Can Afrimat get back to its glory days?

Nothing’s guaranteed as the construction materials business battles a perfect storm

Picture: SUPPLIED
Picture: SUPPLIED

Afrimat has a good track record of buying businesses and integrating them, and it has become one of South Africa’s biggest construction materials businesses.

Management has often been lauded for its capital allocation skills and ability to keep a tight grip on the balance sheet. However, results for the past year have fallen into the crusher, mainly driven by extraneous factors, and the stock is down 41% to R41.12. It was only a year ago, in July 2024 when Afrimat was trading at a record high of R74.

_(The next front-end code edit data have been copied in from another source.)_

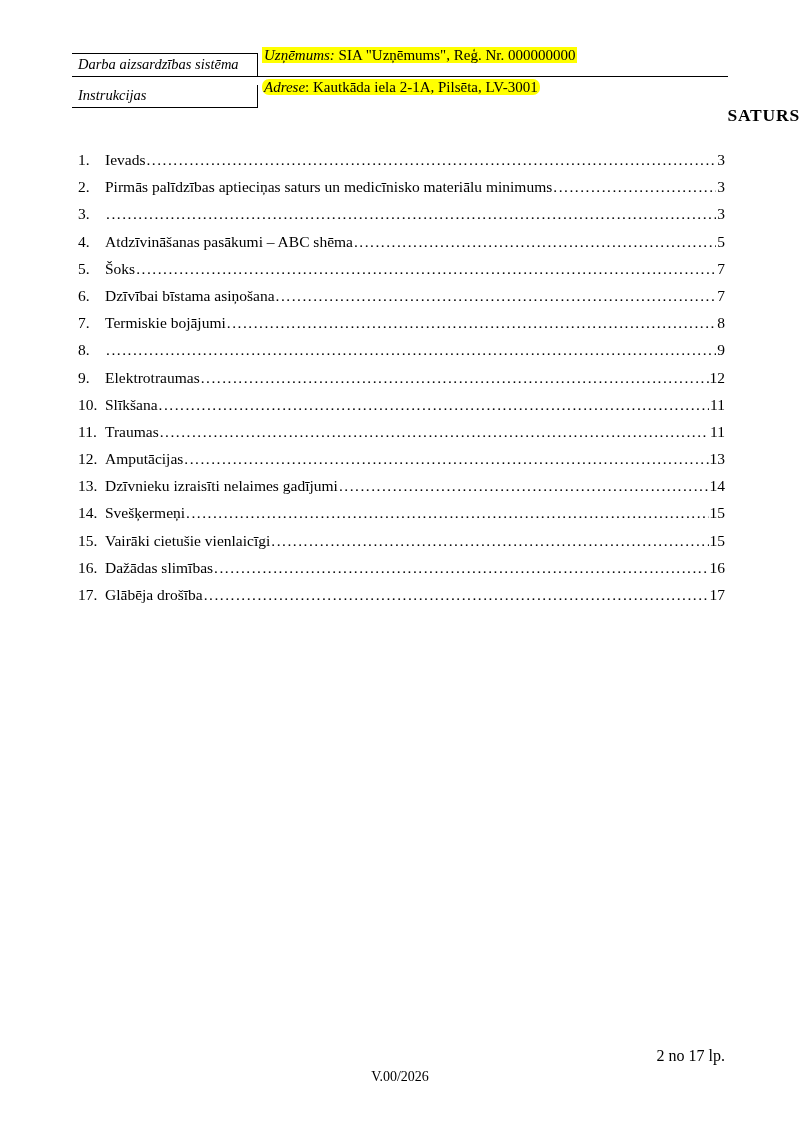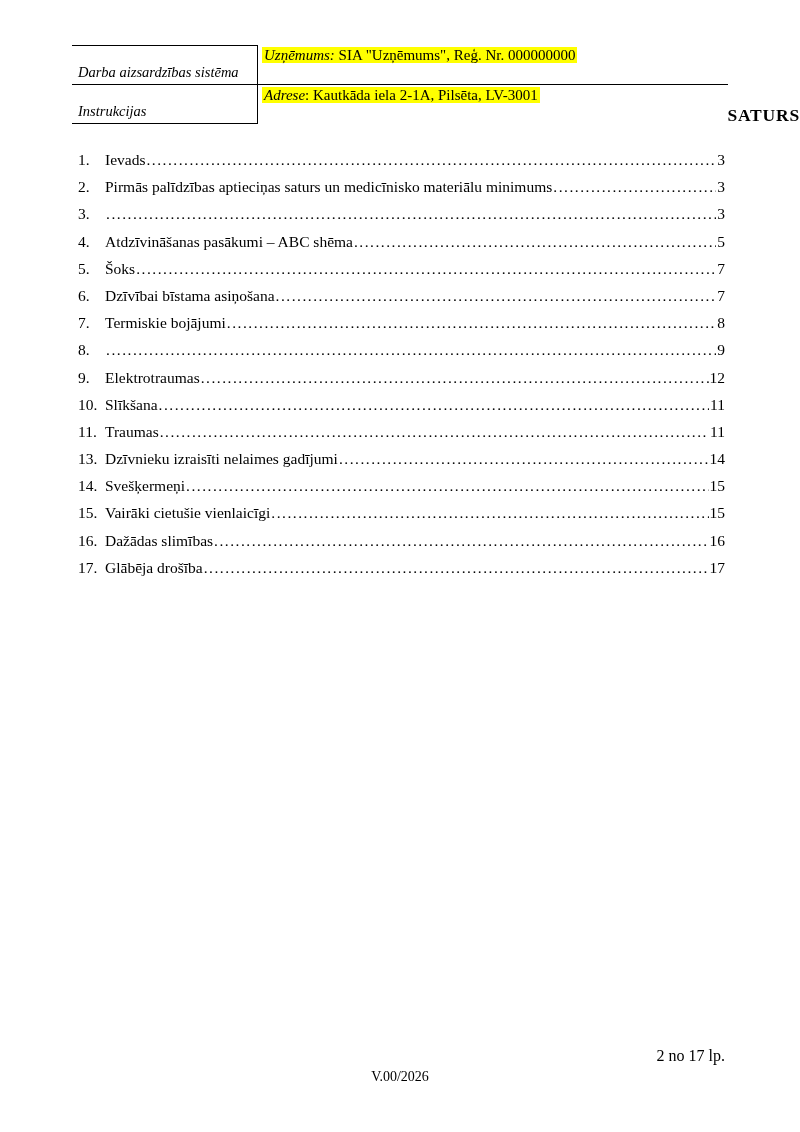--- a/index.html
+++ b/index.html
@@ -21,22 +21,23 @@
     top: 45px;
     width: 656px;
     font-size: 14.5px;
   }
   .hdr-row { display: flex; align-items: stretch; }
   .hdr-row1 { border-bottom: 1.4px solid #000; }
   .hdr-cell-left {
     width: 186px;
     flex: none;
     border-right: 1.4px solid #000;
-    padding: 18px 8px 3px 6px;
+    padding: 2px 8px 3px 6px;
     font-style: italic;
+    margin-top: 8px;
   }
   .hdr-row1 .hdr-cell-left { border-top: 1.4px solid #000; }
   .hdr-row2 .hdr-cell-left { border-bottom: 1.4px solid #000; }
   .hdr-cell-right { flex: 1; padding: 2px 0 3px 4px; font-size: 15px; }
   .hl { padding: 0 2px; }
   .hl .lbl { font-style: italic; }
 
   
   .doc-title {
     position: absolute;
@@ -101,21 +102,21 @@
   <div class="doc-header">
     <div class="hdr-row hdr-row1">
       <div class="hdr-cell-left">Darba aizsardzības sistēma</div>
       <div class="hdr-cell-right">
         <span class="hl" style="background: rgb(255, 255, 0);"><span class="lbl">Uzņēmums:</span><span> SIA "Uzņēmums", Reģ. Nr. 000000000</span></span>
       </div>
     </div>
     <div class="hdr-row hdr-row2">
       <div class="hdr-cell-left">Instrukcijas</div>
       <div class="hdr-cell-right">
-        <span class="hl" style="background: rgb(255, 255, 0);"><span class="lbl">Adrese</span><span>: Kautkāda iela 2-1A, Pilsēta, LV-3001</span></span>
+        <span class="hl" style="background: rgb(255, 255, 0); border-radius: 7px;"><span class="lbl">Adrese</span><span>: Kautkāda iela 2-1A, Pilsēta, LV-3001</span></span>
       </div>
     </div>
   </div>
 
   <div class="doc-title">SATURS</div>
 
   <div class="toc">
   <div class="toc-row">
     <span class="toc-num">1.</span>
     <span class="toc-label">Ievads</span>
@@ -184,20 +185,26 @@
     <span class="toc-page">11</span>
   </div>
 
   <div class="toc-row">
     <span class="toc-num">11.</span>
     <span class="toc-label">Traumas</span>
     <span class="toc-leader"></span>
     <span class="toc-page">11</span>
   </div>
 
+  <div class="toc-row">
+    <span class="toc-num">12.</span>
+    <span class="toc-label">Amputācijas</span>
+    <span class="toc-leader"></span>
+    <span class="toc-page">13</span>
+  </div>
 
   <div class="toc-row">
     <span class="toc-num">13.</span>
     <span class="toc-label">Dzīvnieku izraisīti nelaimes gadījumi</span>
     <span class="toc-leader"></span>
     <span class="toc-page">14</span>
   </div>
 
   <div class="toc-row">
     <span class="toc-num">14.</span>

After the announcement of the R800m Lafarge aggregates and cement deal, market optimism on Afrimat management’s ability to rehabilitate Lafarge, a quality but neglected asset, rode high. However, storm clouds were brewing.

First, the Chinese economy and property market cooled, leading to a slide in the global iron ore price, a bulk commodity that’s incredibly important to Afrimat. Iron ore in financial 2025 comprised 24% of group revenue but 50% of operating profit. In financial 2024, iron ore was 68% of profits. A firming rand also took some shine off the export revenues.

Second, the Lafarge acquisition was announced in June 2023 with the expectation of swift regulatory approval. But due to extensive delays by the Competition Tribunal, the deal was concluded only in April 2024. The delays left Lafarge a dead duck asset, and its operating performance tanked as Afrimat could not get its hands on the business to start the rehabilitation process.

In financial 2025 results, the Afrimat aggregates division — encompassing a year’s contribution from Lafarge — saw profits rise 40% to R383.5m. The problem was the unexpected R285.5m loss from Lafarge cement as the delays in consolidating the asset weighed.

Another blow was the slide in Nkomati Anthracite, which experienced underground mining problems and export shipping delays when political violence in Mozambique led to the closure of the border to the Maputo port. Nkomati’s profits declined 71% to R48.6m year on year.

Afrimat was also investing in the Glenover phosphates project, which has consumed R800m of capital with dismal returns to date. In the financial 2025 results, the asset lost R35m, increasing its year-on-year losses.

Moreover, thanks to the Lafarge and Glenover acquisitions, Afrimat’s debt grew to R1.66bn, or a gearing of 50%. Group finance costs soared 187% to R221.3m.

The delays left Lafarge a dead duck asset, and its operating performance tanked

These events weighed on Afrimat and headline earnings for the year ended February 2025 dropped 87% to 72.3c a share. The June 2025 capital markets day and August AGM added little encouragement of any substantive earnings recovery for interim results to August 2025.

Off a low first-half headline earnings base, IM believes Afrimat will need to issue a JSE trading update, but it will not set the world on fire. Losses in cement and high finance costs will continue to weigh. Iron ore has been flat on the year and has only recently ticked higher.

Still, there are some signs of a recovery.

Nkomati should show improvement in the second half with better pricing and export volumes. Financial 2026 headline earnings should show growth from the dire 72.3c a share back to the 300c-350c range, taking the earnings multiple to 13.

Fixing the technical problems at the Lafarge cement plant would mean a material reduction in losses. Afrimat hopes to get this unit to breakeven into 2026.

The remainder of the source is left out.